New York was having a swelteringly hot and humid summer. Napoleon had tried to beg leave from Waverly to escape northwards, maybe as far as Canada, but it had been vetoed - apparently, a mission was imminent.

Bored, Napoleon spent his days driving around aimlessly in the morning in his Bentley and sleeping off the rest of the day in his air-conditioned penthouse, and so had been cruising down Brighton Beach, wondering whether he had the energy to park somewhere and walk down the shorefront, when he saw a familiar, tall blonde figure duck into a shop. Surprised, Napoleon slowed down. It _was_ Illya: that height and cap were unmistakable.

The shop was a laundromat, a small version of its breed, with just the word ‘Laundromat’ set in large blocky white letters over the entirety of its modest shopfront and the words ‘Coin operated 24 hours’ sign-painted onto the glass frontage. It was a narrow shop, sandwiched between a closed Yiddish restaurant and a sprawling long hotdogs shop that was attracting brisk business from beachgoers on their way to the shorefront, all young men and women in increasingly skimpy beachwear.
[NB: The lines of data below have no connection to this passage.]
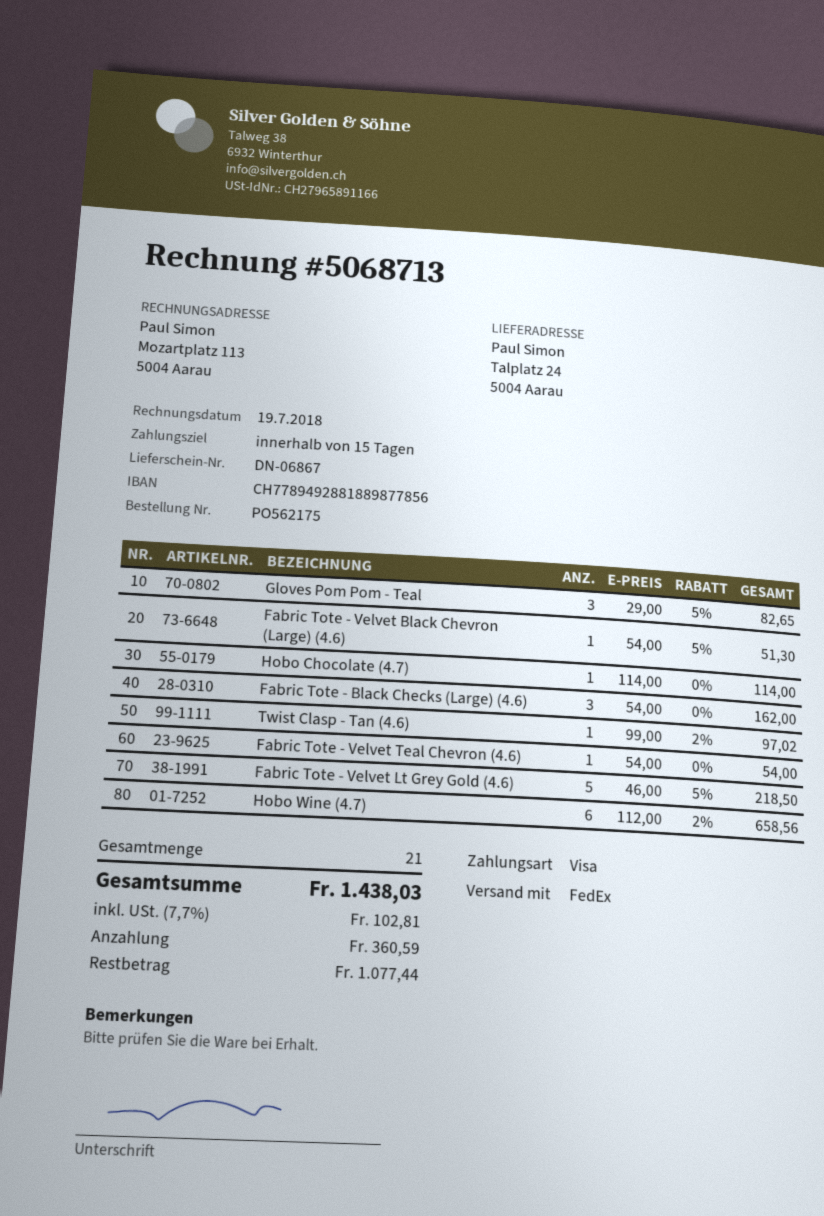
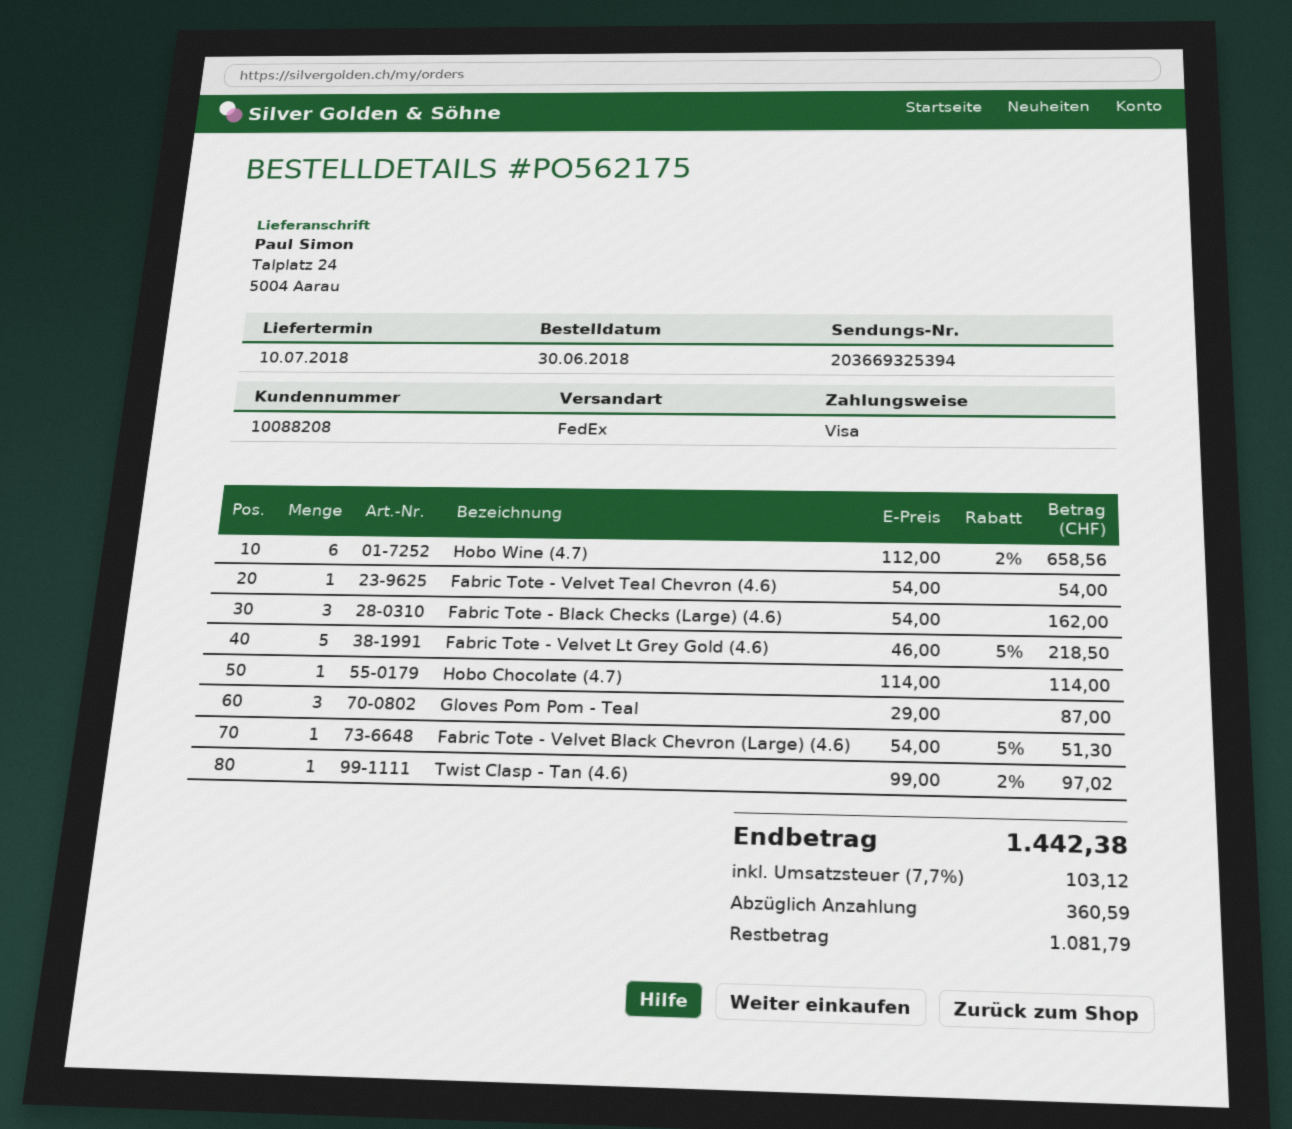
Gloves Pom Pom - Teal: 3 x 29.00 - 5% = 82.65 -> 3 x 29.00 = 87.00
tax: 7.7% = 102.81 -> 7.7% = 103.12
total: 1438.03 -> 1442.38
balance: 1077.44 -> 1081.79

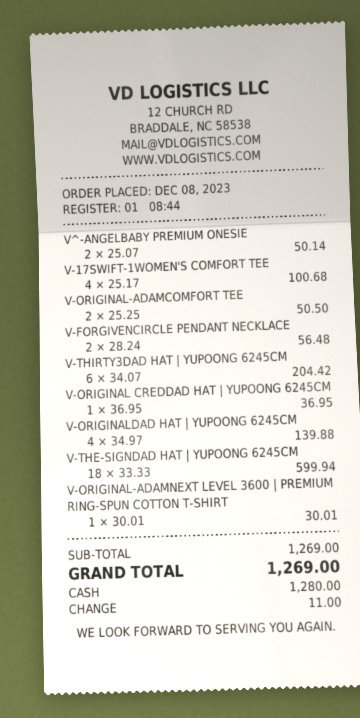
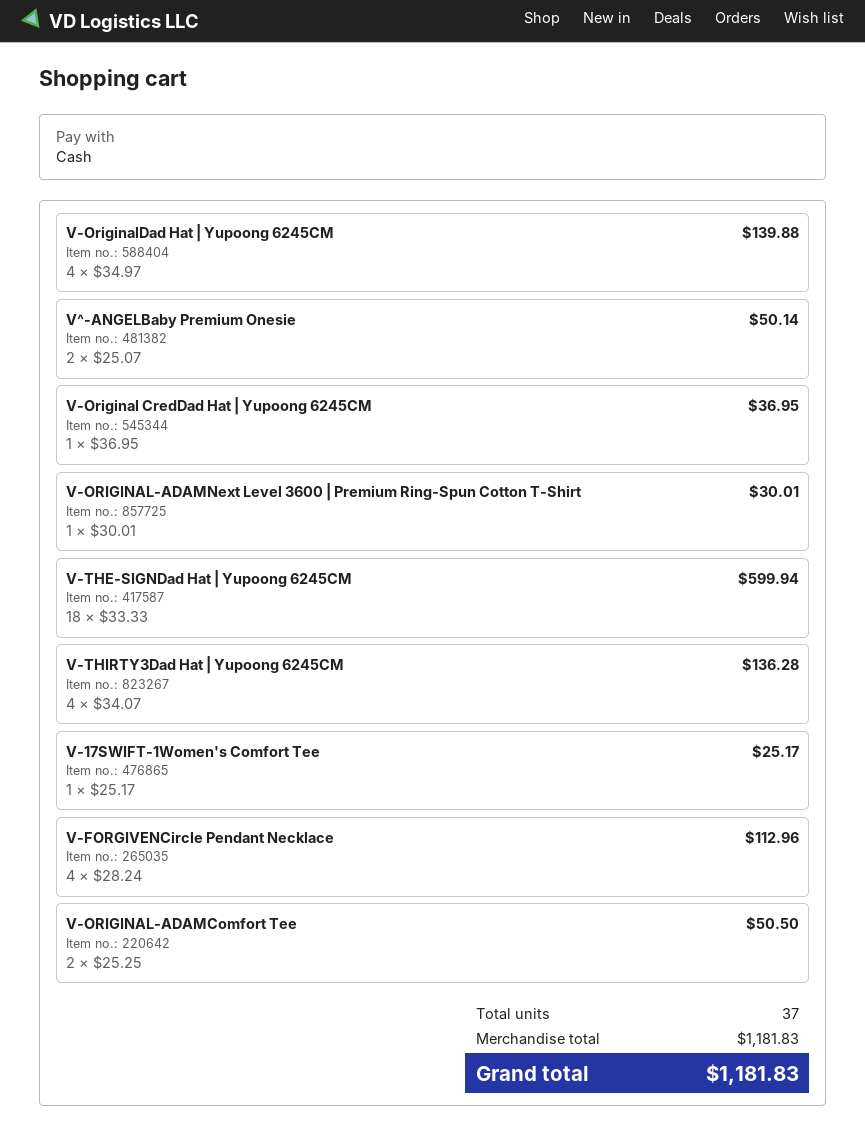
V-17SWIFT-1WOMEN'S COMFORT TEE: 4 x 25.17 = 100.68 -> 1 x 25.17 = 25.17
V-FORGIVENCIRCLE PENDANT NECKLACE: 2 x 28.24 = 56.48 -> 4 x 28.24 = 112.96
V-THIRTY3DAD HAT | YUPOONG 6245CM: 6 x 34.07 = 204.42 -> 4 x 34.07 = 136.28
subtotal: 1269.00 -> 1181.83
total: 1269.00 -> 1181.83

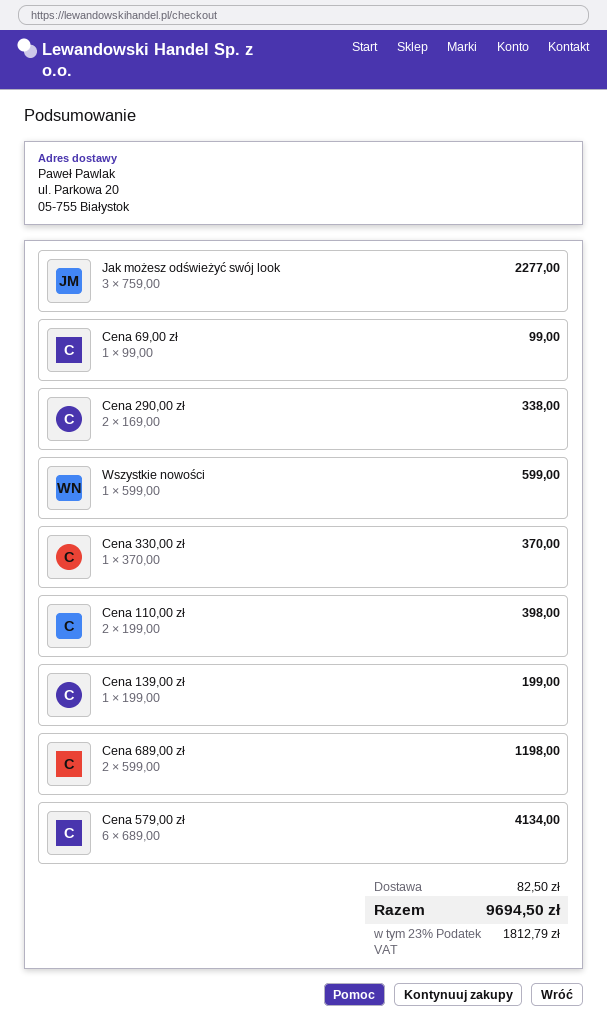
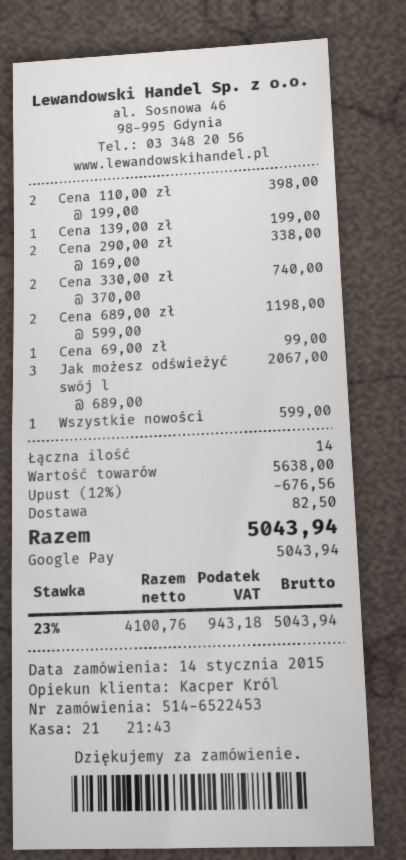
Jak możesz odświeżyć swój look: 3 x 759.00 = 2277.00 -> 3 x 689.00 = 2067.00
Cena 330,00 zł: 1 x 370.00 = 370.00 -> 2 x 370.00 = 740.00
Cena 579,00 zł: 6 x 689.00 = 4134.00 -> none
discount: none -> 12% = 676.56
tax: 23% = 1812.79 -> 23% = 943.18
total: 9694.50 -> 5043.94

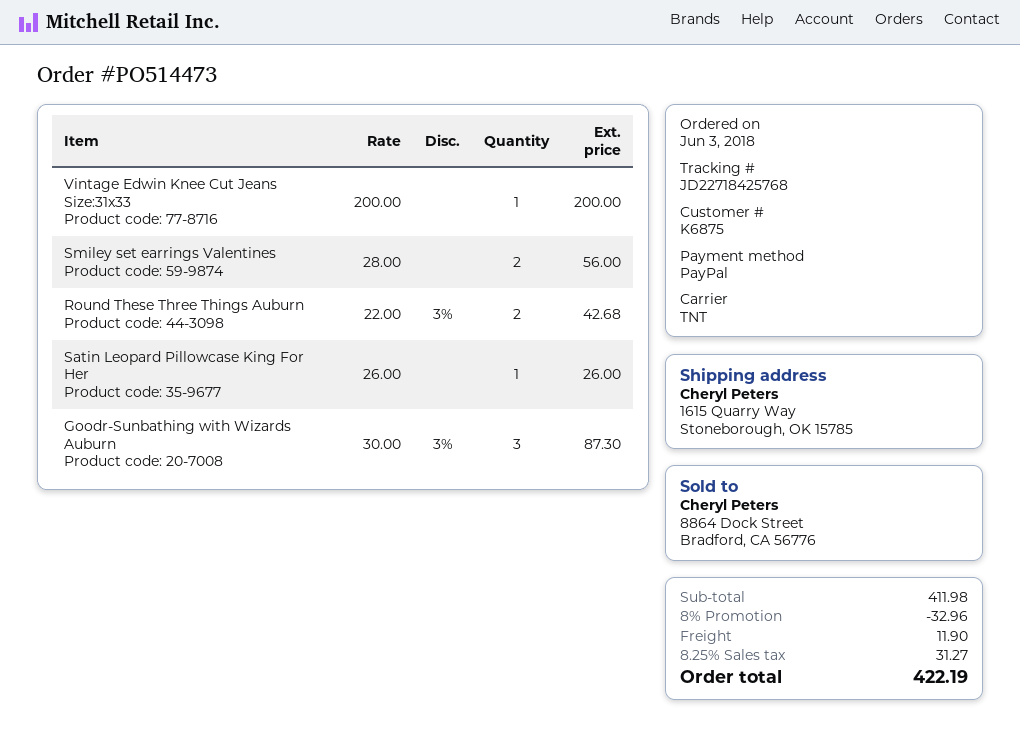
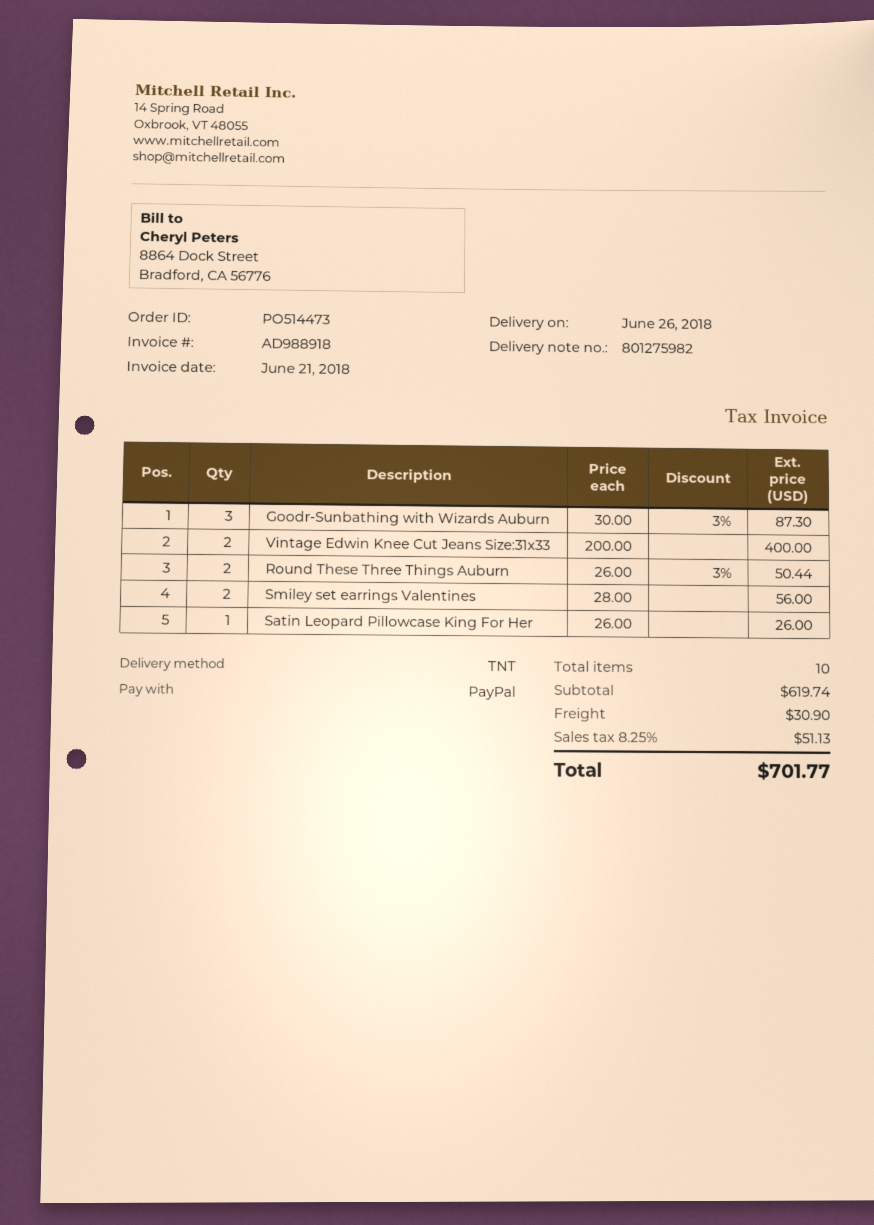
Vintage Edwin Knee Cut Jeans Size:31x33: 1 x 200.00 = 200.00 -> 2 x 200.00 = 400.00
Round These Three Things Auburn: 2 x 22.00 - 3% = 42.68 -> 2 x 26.00 - 3% = 50.44
subtotal: 411.98 -> 619.74
discount: 8% = 32.96 -> none
shipping: 11.90 -> 30.90
tax: 8.25% = 31.27 -> 8.25% = 51.13
total: 422.19 -> 701.77

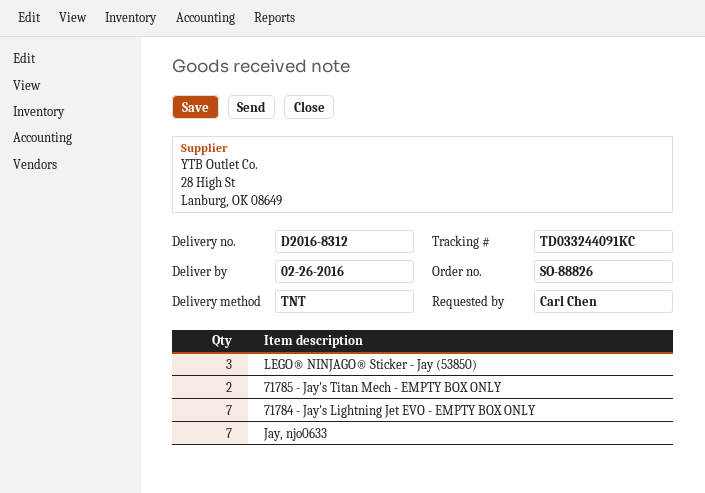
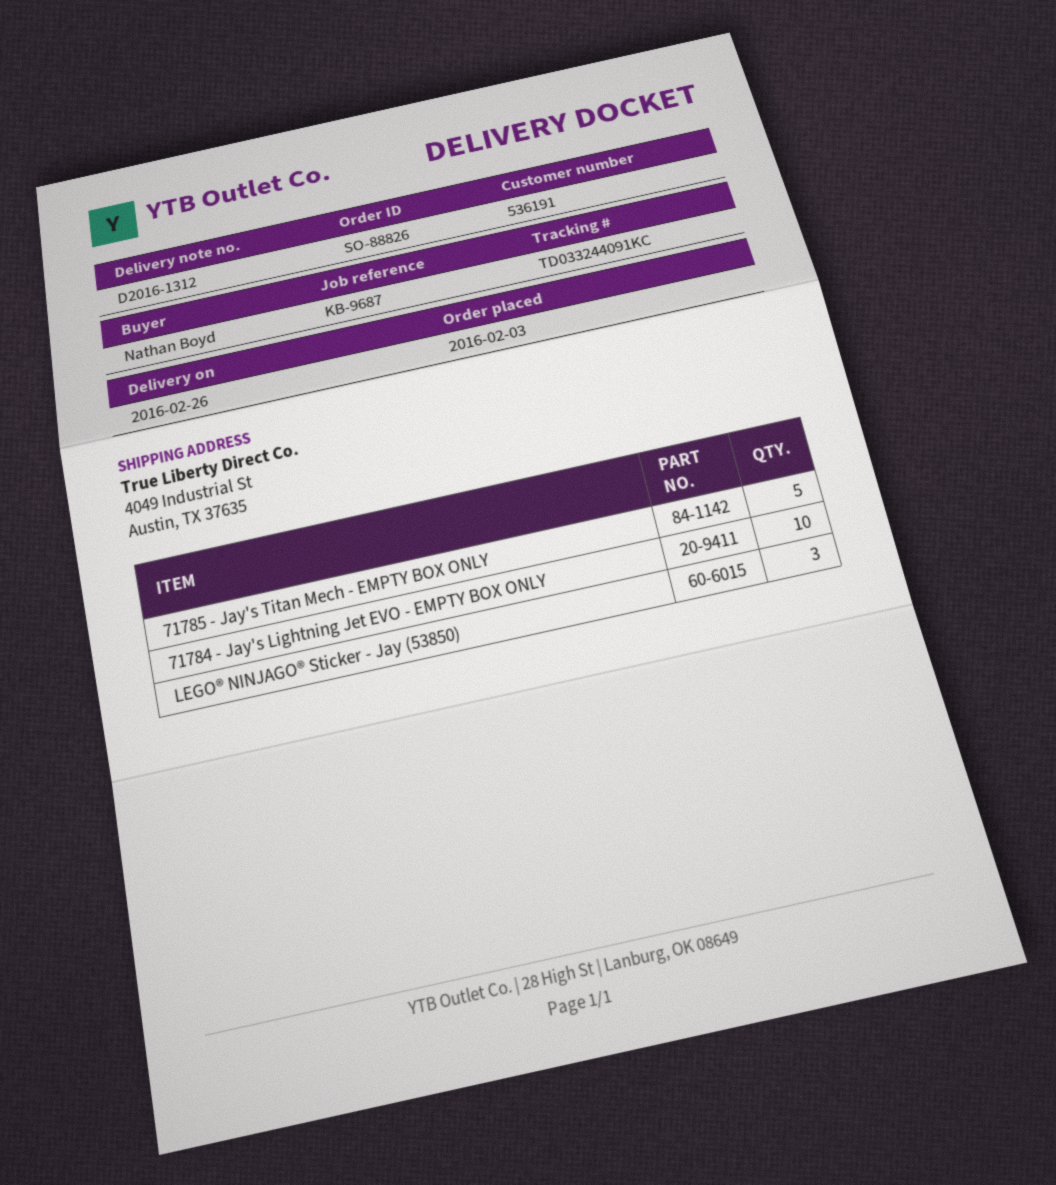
delivery note number: D2016-8312 -> D2016-1312
ordered by: Carl Chen -> Nathan Boyd
71785 - Jay's Titan Mech - EMPTY BOX ONLY: 2 -> 5
71784 - Jay's Lightning Jet EVO - EMPTY BOX ONLY: 7 -> 10
Jay, njo0633: 7 -> none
If Napoleon hadn’t been this bored, he would had grinned to himself and driven off, and maybe dropped a playful comment or other about laundry the next time Illya materialised at U.N.C.L.E. HQ for a mission. Right now, however, Napoleon was curious enough to quietly park his car a block down, across the road, and then he got out and loitered around, watching the laundromat. Above him, raised over the road on hundreds of steel feet, the snaking coil of the train tracks shuddered and snarled as a train rattled past.

Napoleon didn’t have long to wait. Illya came out of the shop - no laundry bags - and started to walk away briskly, threading through the crowd that had thickened outside the hotdog shop. He was dressed in a light shirt that bared his arms, but other than that had made no other concession for the heat or humidity, still in familiar dark trousers and that woollen cap. It made him easy to track at least, even across the street and with the summer beach crowd. But all Illya did was head up one of the stairways to the train tracks, and Napoleon watched him climb briskly out of sight, increasingly curious. 

He waited until a train came and went, then Napoleon crossed the street, dodging cars. It was his turn to weave through the hotdog crowd, then he was standing outside the laundromat, hands in his pockets. It looked like any laundromat that he had seen, albeit a small one, just one of hundreds upon thousands that sat ubiquitously on just about every street corner in an American city. Rows upon rows of white washing machines sat within, and there was a central bench where Napoleon could see people, mostly women, waiting patiently for their washing, some chatting, some reading a book. 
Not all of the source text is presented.